1. Basic Views on the Internal Control System and the Progress of System Development

(1) Systems to Ensure that Directors and Employees Perform Their Duties in Accordance with Laws and

Regulations and the Articles of Incorporation and Other Systems to Ensure Appropriate Business

Operations

1) Corporate Governance a) The Company is a company with audit and supervisory committee. The purpose is to strengthen the Board

of Directors’ functions for overseeing business execution and to ensure appropriateness and transparency of

the decision-making process through outside directors’ involvement in management. The Board of Directors

shall determine important matters in accordance with laws and regulations, the Articles of Incorporation,

Board of Directors’ Regulations and other internal rules and oversee directors’ execution of duties.

b) Directors perform their duties based on the roles determined by the Board of Directors and in accordance

with laws and regulations, the Articles of Incorporation, resolutions of the Board of Directors, and internal

rules.

c) The Company has adopted the executive officer system to separate management decision-making and

oversight from business execution and to strengthen the Board of Directors’ oversight function, enhance

efficiency of operations of organizations responsible for business execution, and accelerate decision-making.

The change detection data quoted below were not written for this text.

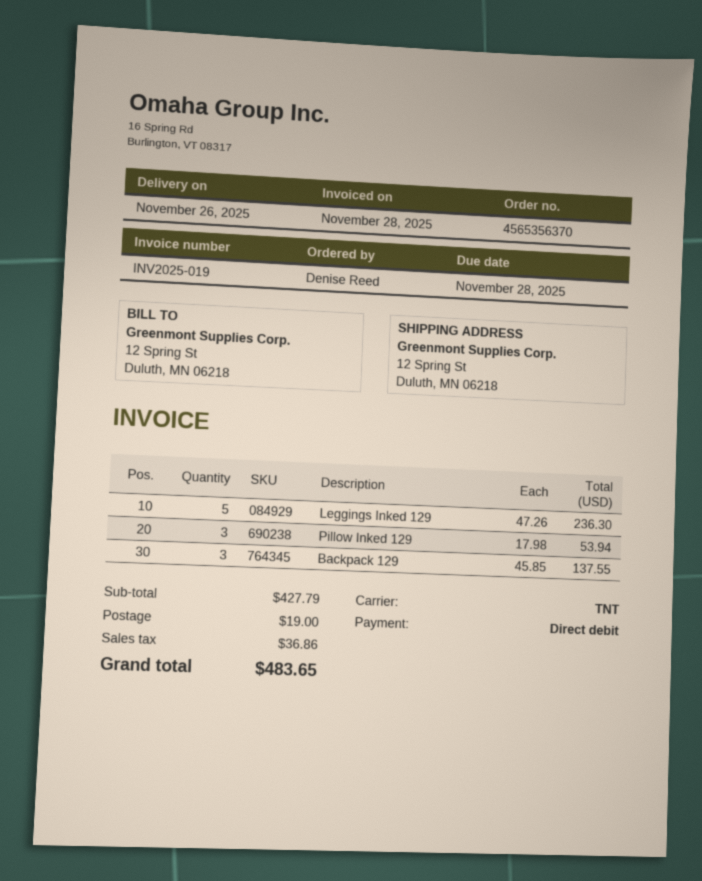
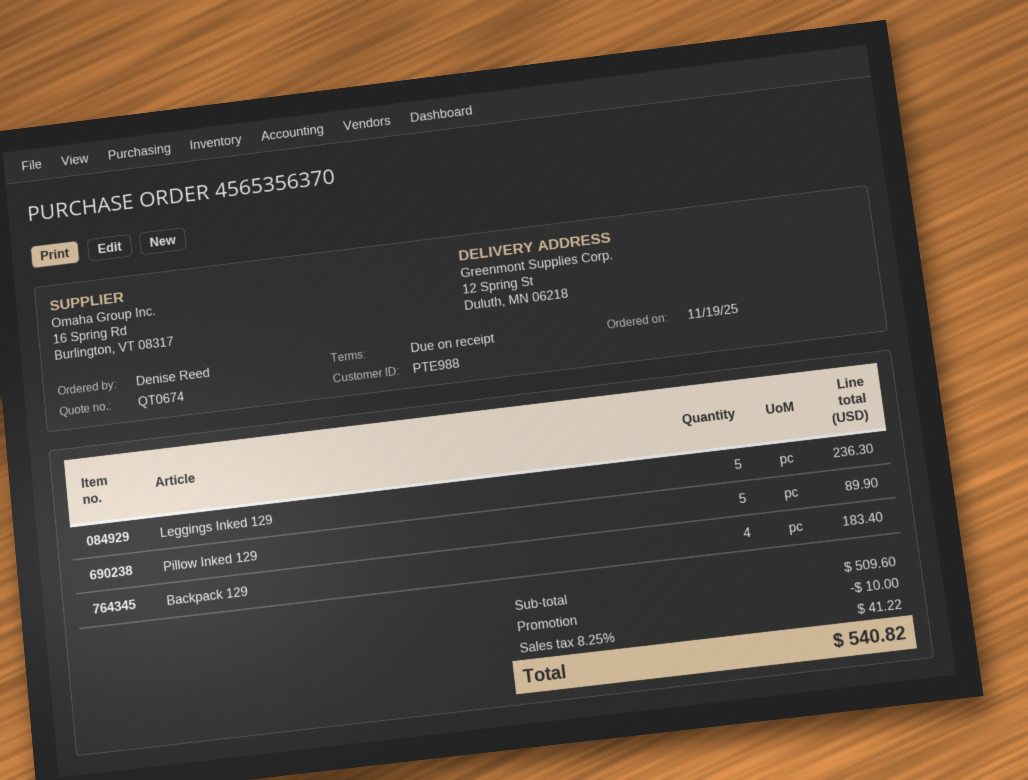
Pillow Inked 129: 3 for 53.94 -> 5 for 89.90
Backpack 129: 3 for 137.55 -> 4 for 183.40
subtotal: 427.79 -> 509.60
discount: none -> 10.00
shipping: 19.00 -> none
tax: 36.86 -> 41.22
total: 483.65 -> 540.82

Based on the decisions made by the Board of Directors and entrusted by the Board of Directors and the

representative director, executive officers perform their duties and execute business for which they are

responsible.

d) The Company has established the Decision-making Rules shared throughout the Group and operates business

in accordance with the Decision-making Rules to ensure appropriateness of business operations. The

decision-making process is designed in a manner to enhance efficiency of organizational operation and to

accelerate decision-making, such as by Group-wide authorization and proposals.

2) Compliance

a) The Company’s mission statement says “We strive to pursue proper corporate management principles which

combine corporate growth, associate well-being and the fulfillment of our social responsibilities.” This is an

integral part of the Company’s management policy.

b) The Company has created a booklet titled The Unicharm Way, which contains the Unicharm Group’s Action

Guidelines etc. to guide directors and employees in their efforts to maintain high ethical standards and

comply with laws and regulations and the Articles of Incorporation. The Unicharm Way is the basis of the

Company’s compliance system.

c) The Company strives to enhance employees’ awareness of corporate ethics and inculcate the principles

articulated in The Unicharm Way by having the President & CEO and executive officers continue to

disseminate them among the associates all over the world. In this way, the Company emphasizes that

ensuring compliance is a prerequisite for any corporate activities.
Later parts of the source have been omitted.